Y: response variable(dependent variable) x: explanatory(independent) ß0: Intercept ß1: slopes E: random error term
Simple Linear Regression: 𝑦̂ = 𝑏𝑜 + 𝑏1𝑥1 where y-hat: predicted variable bo: point estimate of Bo b1 is point estimate of B1
We must follow these steps to ensure a viable SLR:
1. Create a scatterplot and infer the slope. Can be positive, negative, or no relationship. If there is no relationship, STOP! We picked the wrong x! 2. Correlation Matrix: measure of strength of relationship between x and y. −1 < 𝑟 < +1 |R|≥ 70% If positive scatterplot, r will be positive. If negative, neg. r 3. Finding Determination Coeff 𝑅 2 : Percentage of variability being explained by x 0 < 𝑅2 < 1 Where 𝑅 2 ≥ 70% ***WILL USE MULTIPLE R if for multiple! 4. Standard Error: SE of estimate “standard deviation” Standard error is the variability of the actual values about the regression line. SE should have at least one less digit compared to the mean of y’s (or y-bar). Ex: mean of y-bar=20 and SE is 2, therefore OK! 5. Significant F: Validity of regression model.
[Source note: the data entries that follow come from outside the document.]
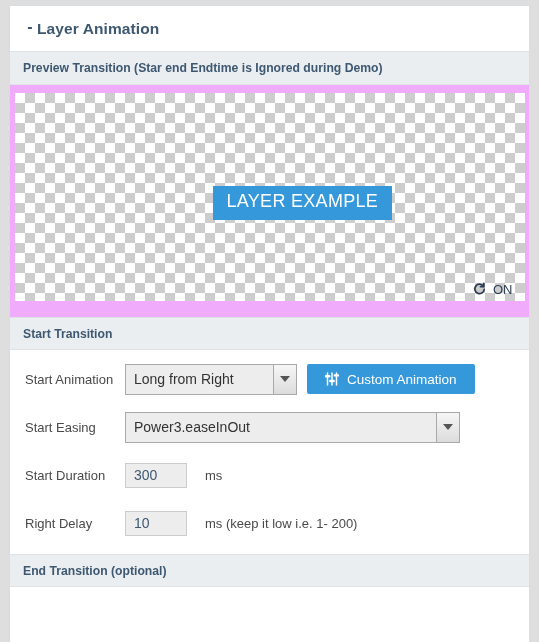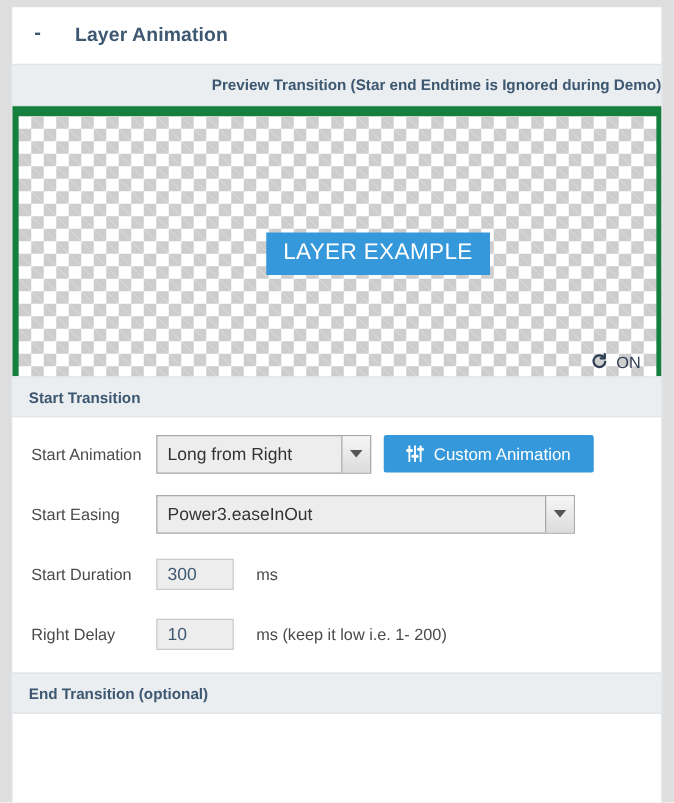--- a/index.html
+++ b/index.html
@@ -53,7 +53,7 @@
     color: #3e5871;
     font-size: 15.5px;
     font-weight: bold;
-    margin-left: 23px;
+    margin-left: 0;
     letter-spacing: .1px;
   }
 

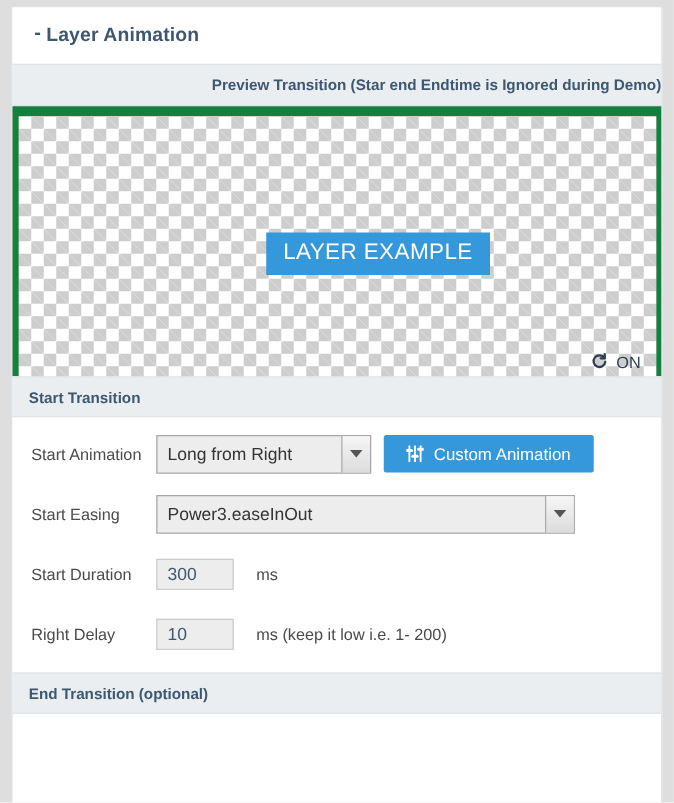--- a/index.html
+++ b/index.html
@@ -71,7 +71,7 @@
     font-weight: bold;
     font-size: 12.2px;
   }
-  .section-bar.first { border-top: none; justify-content: flex-end; }
+  .section-bar.first { border-top: none; }
 
   
   .preview-wrap {

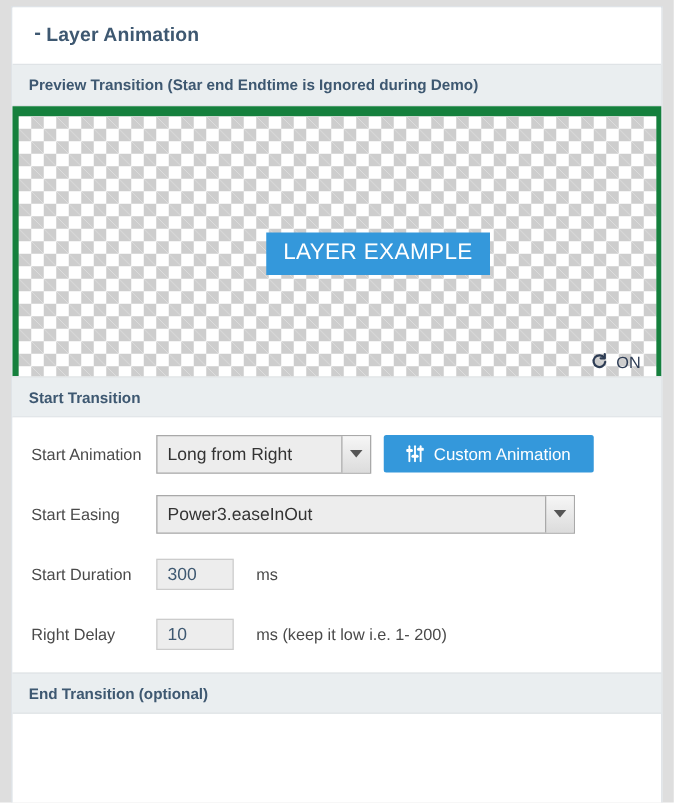--- a/index.html
+++ b/index.html
@@ -75,8 +75,8 @@
 
   
   .preview-wrap {
-    background: #15803d;
-    padding: 8px 0 0 0;
+    background: #f0abfc;
+    padding: 8px 0 16px 0;
   }
   .stage {
     position: relative;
Ho: Regression model with all x’s is not valid model (don’t use it) Reject Ho if p value is less than alpha. Ex: .01898 < .05 would reject Ho 6. P -Value of Independent value (individual x’s) Use the P value column Intercept ----- X ----- Focus: must be less than alpha Ho: 𝛽1 = 0 (𝑛𝑜 𝑟𝑒𝑙𝑎𝑡𝑖𝑜𝑛𝑠ℎ𝑖𝑝) Ha: 𝛽1 ≠ 0 (𝑟𝑒𝑙𝑎𝑡𝑖𝑜𝑛𝑠ℎ𝑖𝑝 𝑏𝑒𝑡𝑤𝑒𝑒𝑛 𝑥 𝑎𝑛𝑑 𝑦) 7. Set up Confidece Interval:
CI: 𝑃𝑟𝑒𝑑𝑖𝑐𝑡𝑒𝑑 𝑉𝑎𝑙𝑢𝑒 ± 2 ∗ 𝑆𝐸
Differences in Multiple Regression:
1. Examine Adjusted R squared instead of R squared 2. Special Cases: Multicollinearity: high correlation between independent variable Heteroskedasticity: variance of error or residuals increase Autocorrelation: successive value of dependent variable is correlated Regression model does not provide accurate predictions if we have these special cases.